As the speed of trains on the transition sections between railway tracks and the bridge increases, there are a number of problems. Oscillation amplitude also varies linearly with train speed [1-7]. This linear law, in which the intensity of oscillations is directly proportional to train speed was originally proved experimentally by V. Prokudin.

Within recent years, in the construction of new main railways to foreign soil, especially in Germany and France, and also in the reconstruction of old ones, where the embankment and bridge abutments intersect, transition zone constructions composed of crushed stone-sand mixtures, and slabs treated with cement, have been adopted. Further, even at the transition zone, another approach to strengthening the track superstructure is also used by laying of up to four supplementary guard rails (counter rails) to a length of up to 5 meters on the bridge, with a total transition length of 20-30 meters.

German tests have indicated that control rails can be used to remove anomalies in the transition zones; but they do not prevent the causes of other deformations remaining in the ballast and subgrade. With time, a distance of 1-3 meters away the supports, several sleepers with a base empty up to 3 mm occur [8].
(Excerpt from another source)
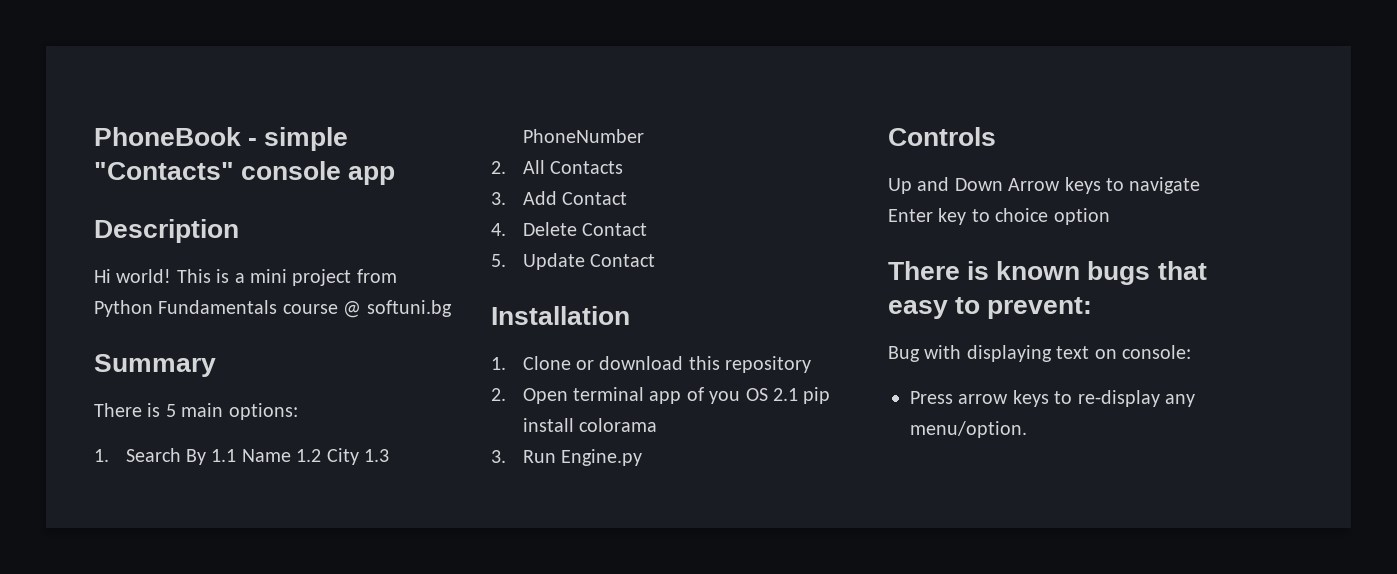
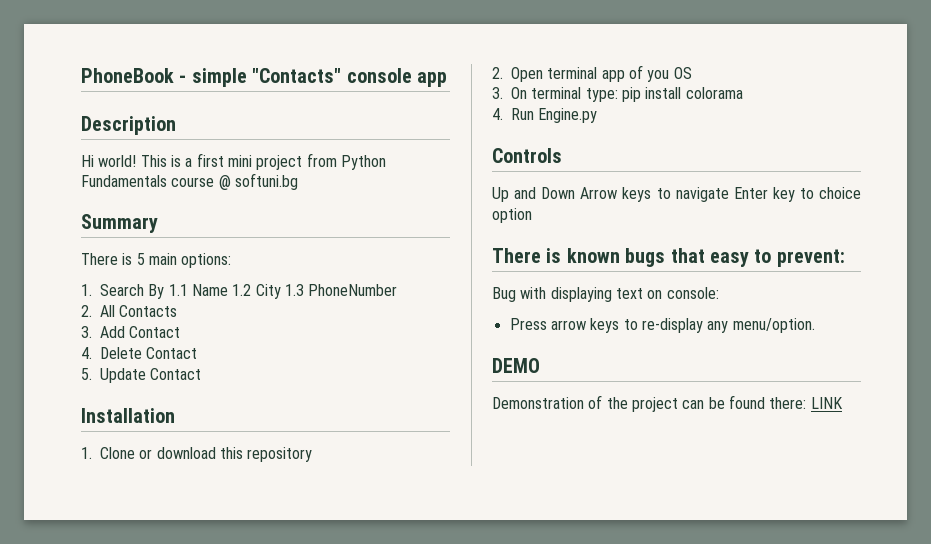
(245, 278) none -> [196,153,224,167] first
[773,388,799,401] 2.1 -> [492,87,618,102] // 3. On terminal type:
[491,450,506,463] 3. -> [492,108,503,120] 4.
(1027, 429) none -> [492,358,540,373] [492,395,843,412] // DEMO // Demonstration of the project can be found there: LINK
Different deformations are found in the transition section. Moreover, the vibrations of various magnitude occur because of the trains passing over the transition sections. Due to these vibration amplitudes, the active pressure in the embankment soil increases greatly.

3. Materials and methods

The foundation should mainly receive the active pressure ( $E_{a}$ ) of the soil caused by the vibrating force of the coastal support moving structure and transmit it to the foundation and provide the structure safe functioning.

Issues on soil pressure on retaining structures can be discussed as some of the most necessary in the engineering calculations. They are defined depending on the theory of finite stress states in soils and general solution methods to posed problems: analytical, graph-analytical and graphical.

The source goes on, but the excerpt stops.